- Opening Delimiter -
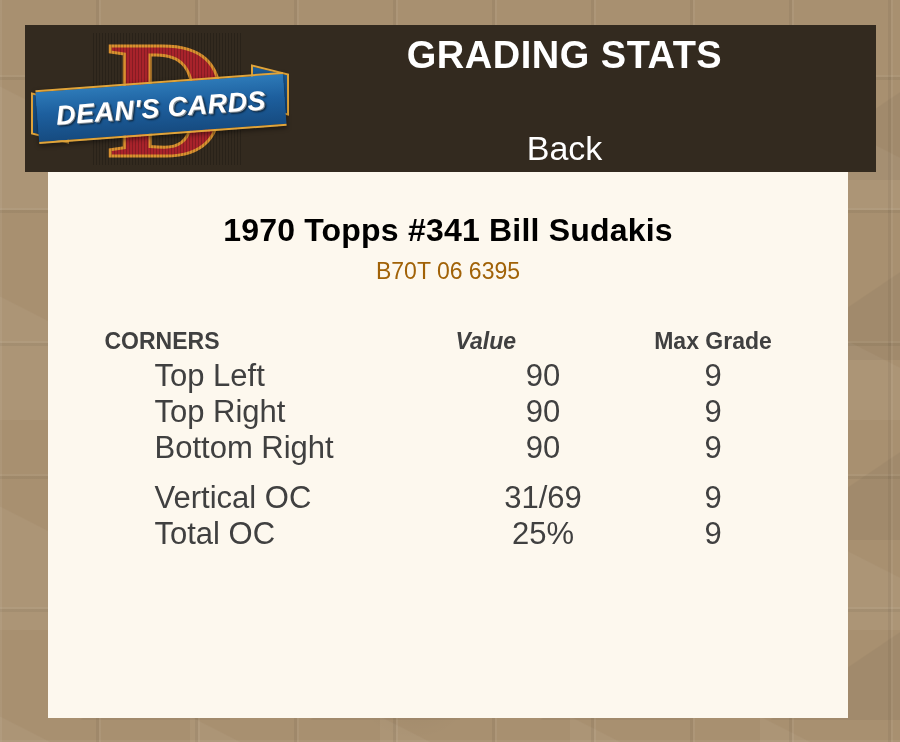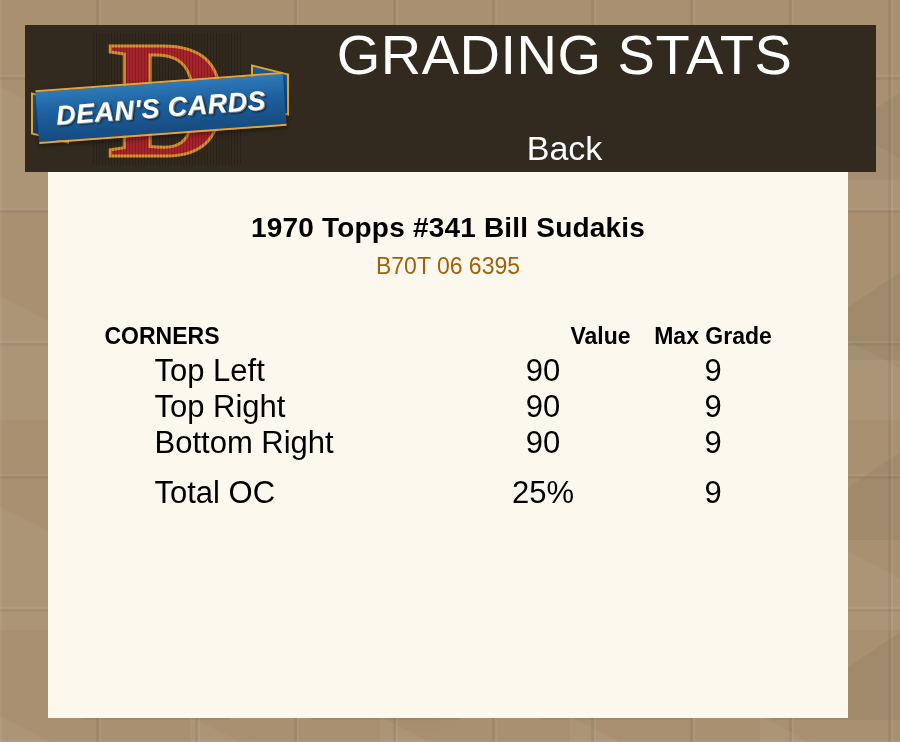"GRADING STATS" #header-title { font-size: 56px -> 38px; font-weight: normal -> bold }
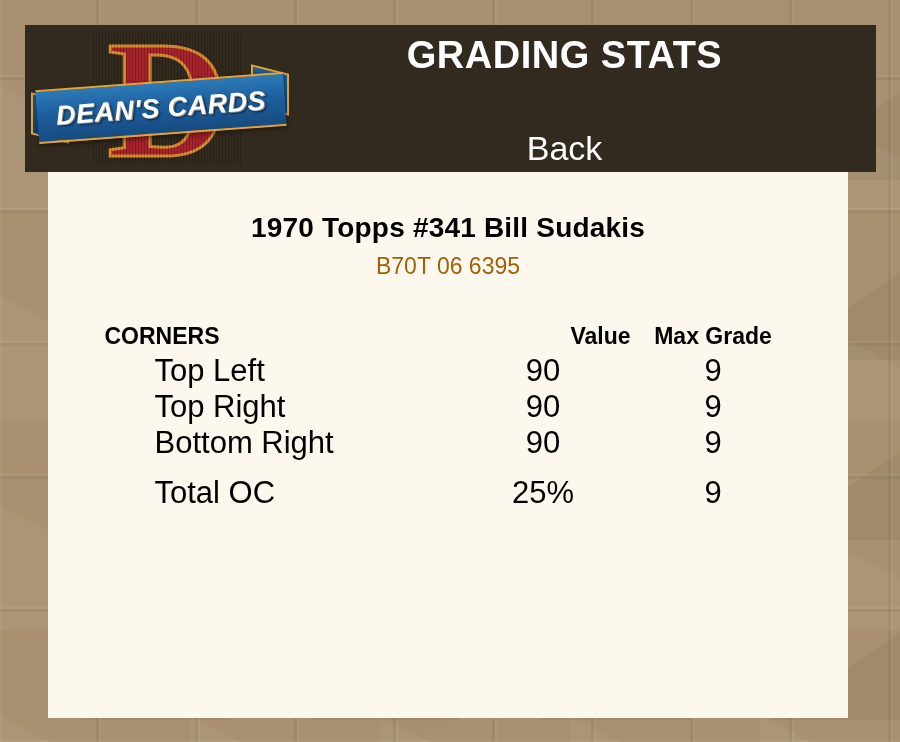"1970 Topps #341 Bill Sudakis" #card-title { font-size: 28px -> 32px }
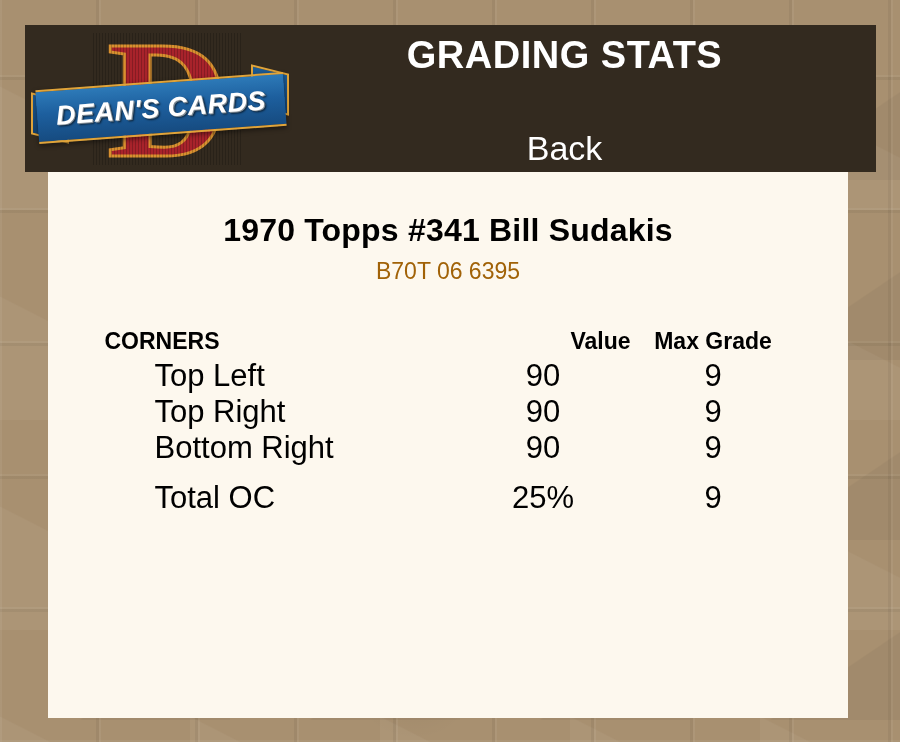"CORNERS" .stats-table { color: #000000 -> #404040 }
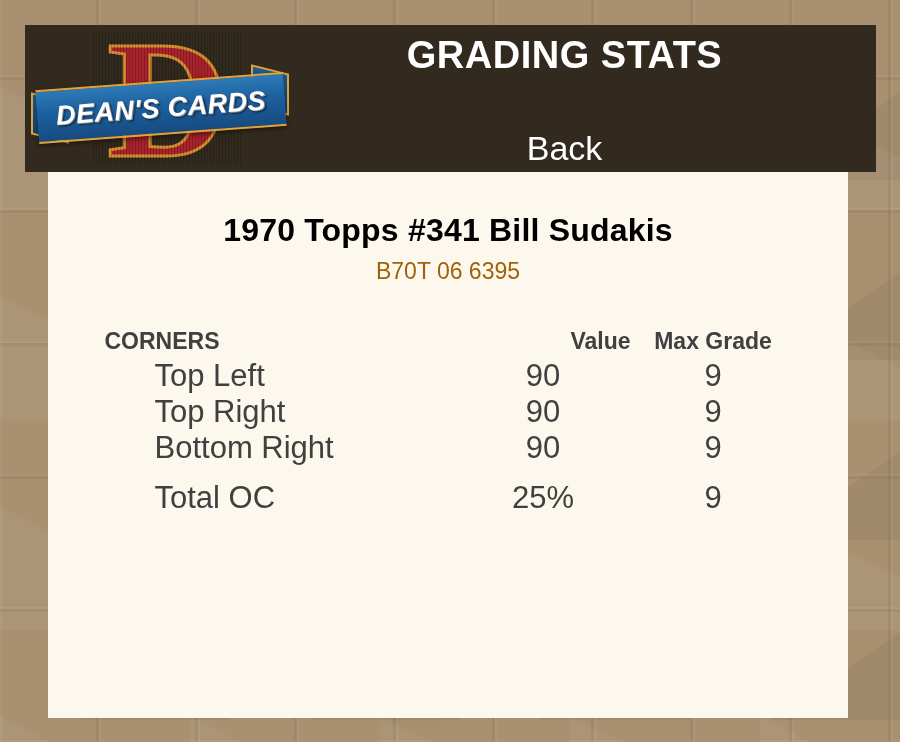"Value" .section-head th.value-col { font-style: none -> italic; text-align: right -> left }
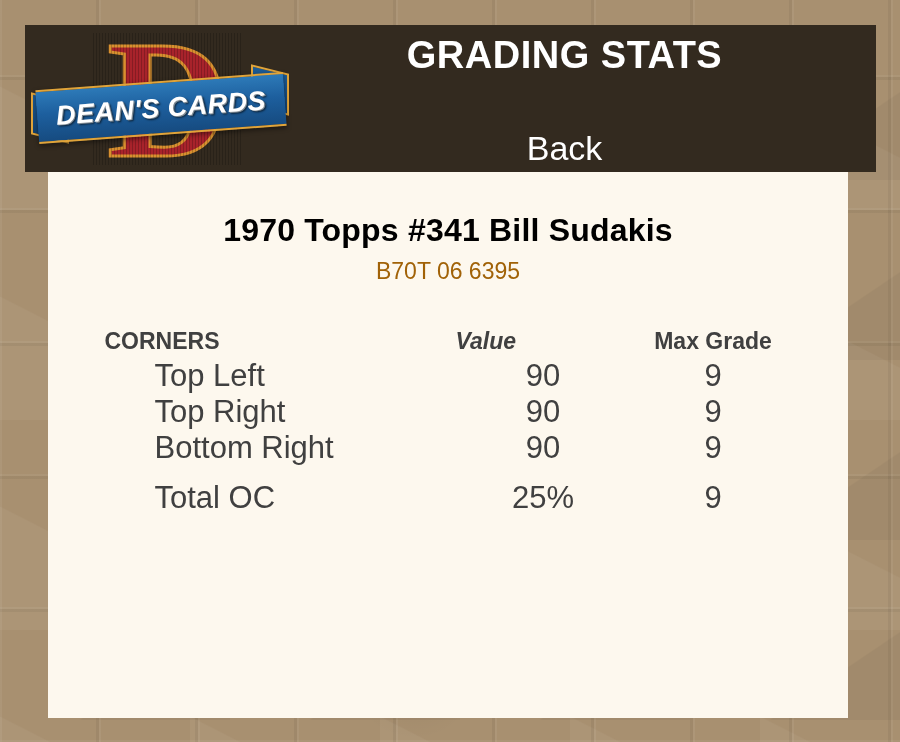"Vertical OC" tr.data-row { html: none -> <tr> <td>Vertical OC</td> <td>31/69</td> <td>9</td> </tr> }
- Closing Delimiter -
- Opening Delimiter -
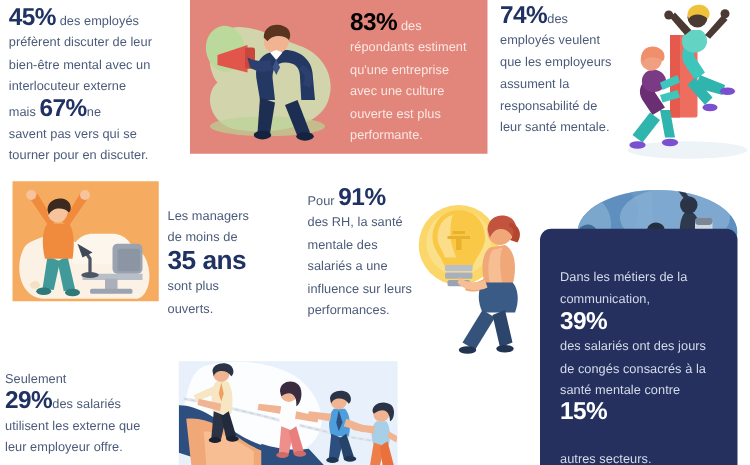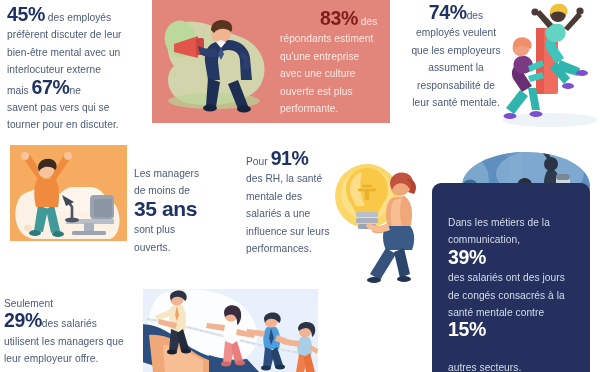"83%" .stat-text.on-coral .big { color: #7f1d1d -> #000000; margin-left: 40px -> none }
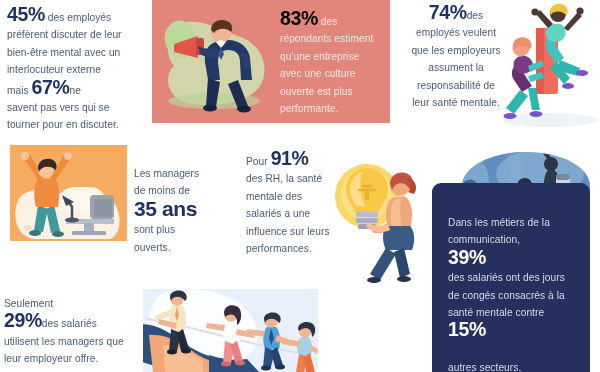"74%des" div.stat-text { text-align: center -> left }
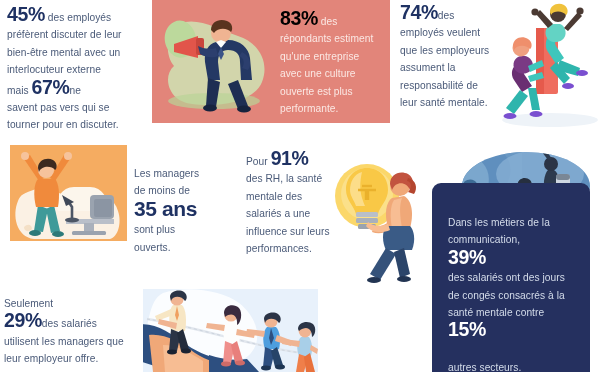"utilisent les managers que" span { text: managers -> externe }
- Closing Delimiter -
INSTRUCTIONS FOR THE TASK: Everything from the line with "color: #000000 ->" through the line with "html: none ->" in the material above should be transcribed exactly, except the pictures.

TASK RESPONSE:
"CORNERS" .stats-table { color: #000000 -> #404040 }
"Value" .section-head th.value-col { font-style: none -> italic; text-align: right -> left }
"Vertical OC" tr.data-row { html: none -> <tr> <td>Vertical OC</td> <td>31/69</td> <td>9</td> </tr> }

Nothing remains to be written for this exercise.